BIA Revamps Management in War on Waste

Media Contact: Nedra Darling, OPA-IA Phone: 202-219-4152
For Immediate Release: May 15, 1965

In line with President Johnson’s war on waste in Government administration, the Department of the Interior's Bureau of Indian Affairs has consolidated responsibility for fiscal and management analysis under the Deputy Commissioner and a special assistant. The announcement was made today by Commissioner of Indian Affairs Philleo Nash.

Both areas of responsibility will be under the immediate direction of Deputy Commissioner John O. Crow. Appointed to a newly created post as his special assistant is J. Leonard Norwood, former chief of budget and finance. Mr. Norwood will aid in management analysis, including cost reduction and safety programs, and will also supervise internal audit of Bureau expenditures.

In announcing the consolidation, Nash said:

“By focusing these major responsibilities under the direction of Crow and Norwood, both experienced trouble-shooters in BIA, we expect to develop an aggressive management improvement and cost reduction program.”

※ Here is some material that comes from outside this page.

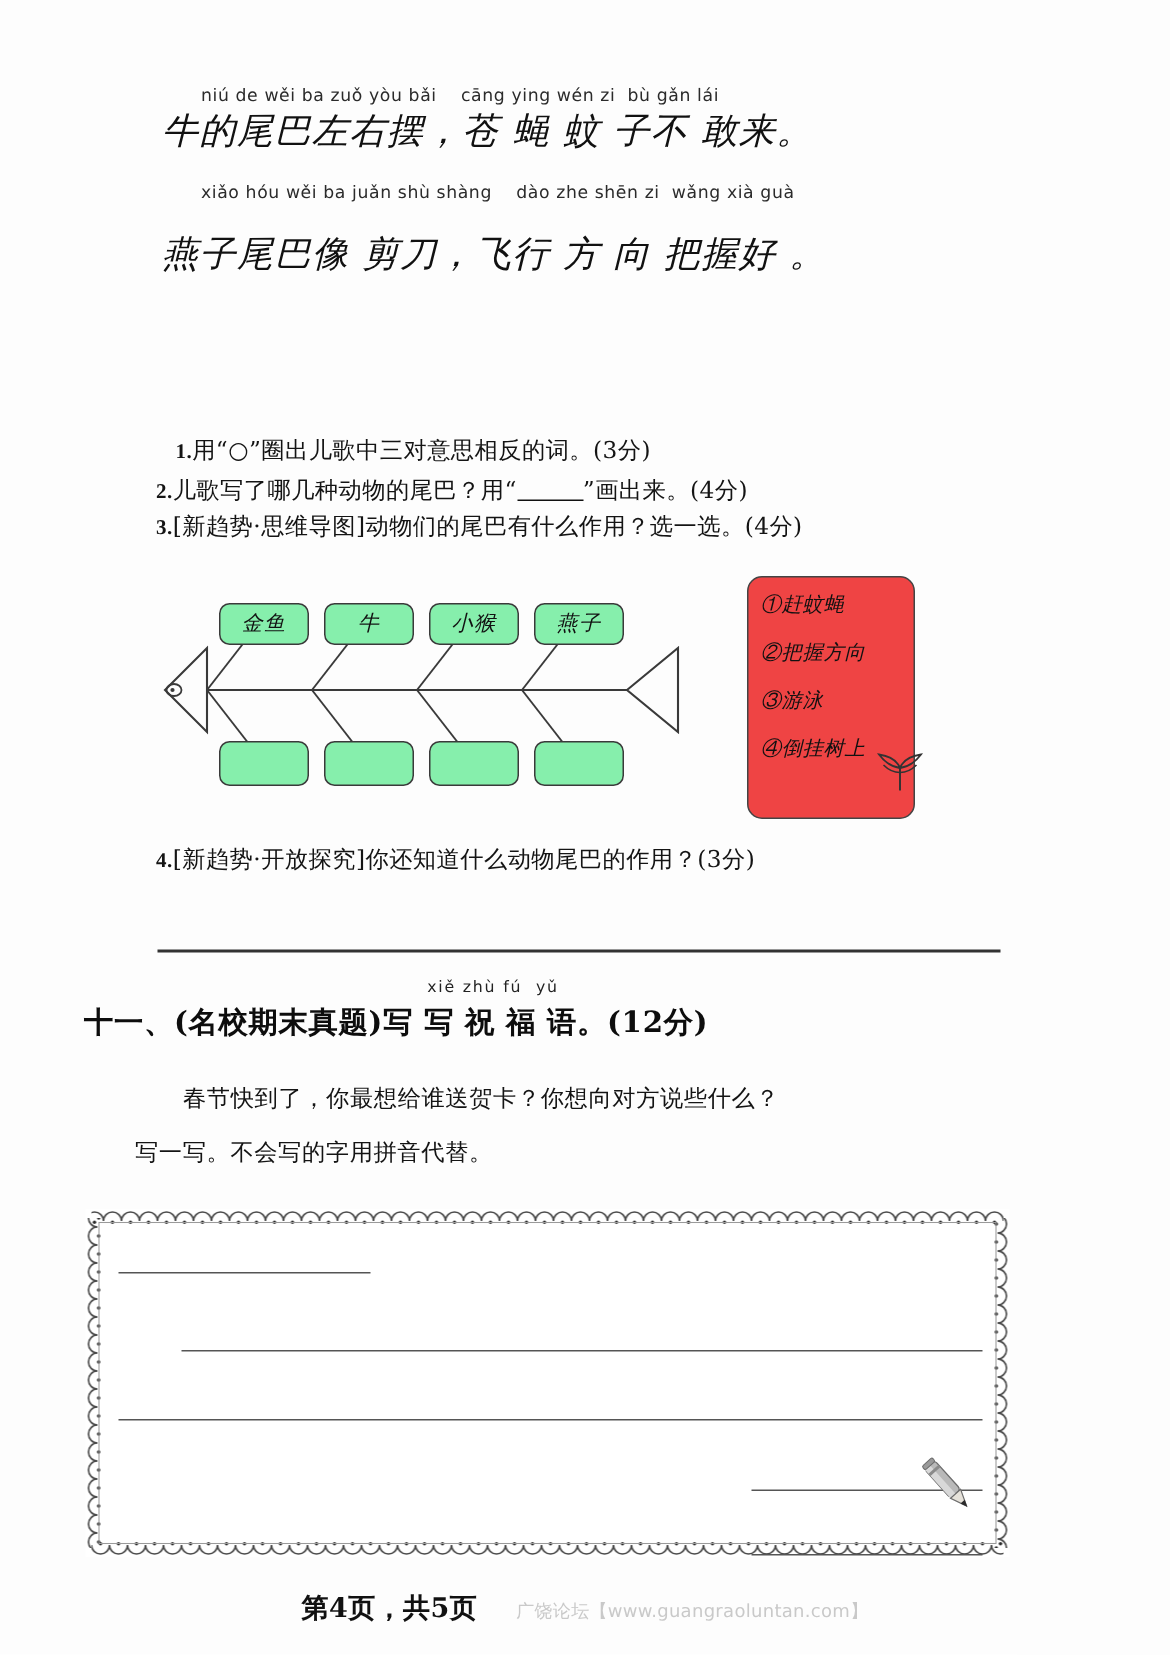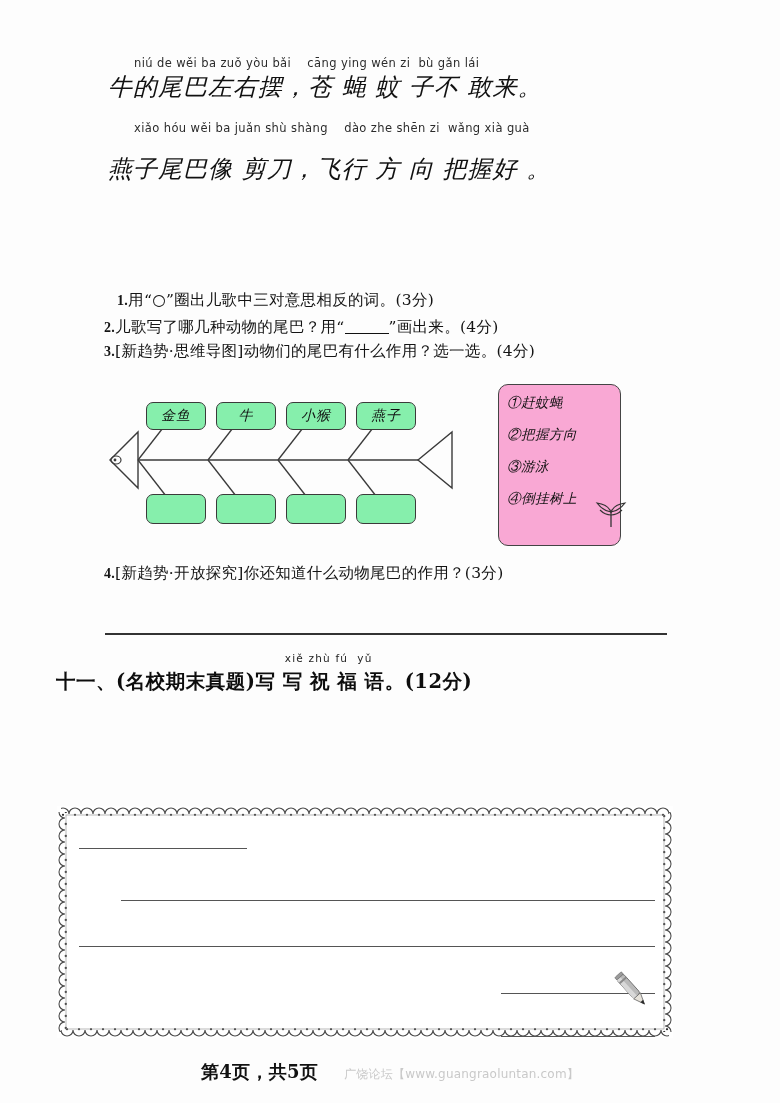"①赶蚊蝇" .options { background: #f9a8d4 -> #ef4444; width: 123px -> 112px }
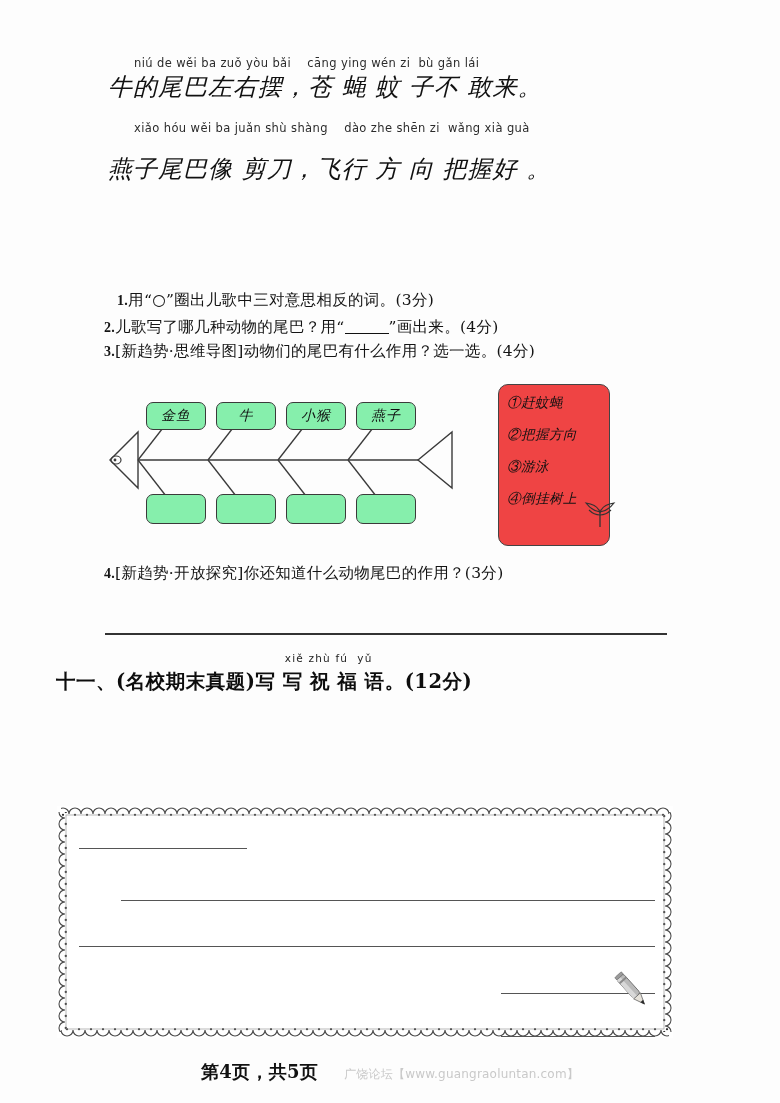"春节快到了，你最想给谁送贺卡？你想向对方说些什么？" div.prompt { html: none -> <div> <div>春节快到了，你最想给谁送贺卡？你想向对方说些什么？</div> <div>写一写。不会写的字用拼音代替。</div> </div> }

One of Norwood's new duties will be coordination of Bureau-wide record-keeping at an automatic data processing center to be opened at Albuquerque, New Mexico, on or about January 1, 1966.

Also newly assigned to the Deputy Commissioner's office is George W. Mathis, a career employee and former chief of real estate appraisal services for the Bureau. His appointment brings fiscal and management operations into close alliance with the Bureau's stepped-up program of economic development of Indian lands for commercial and industrial use, and with the trend toward long-term leasing as a source of steady revenue to Indian owners.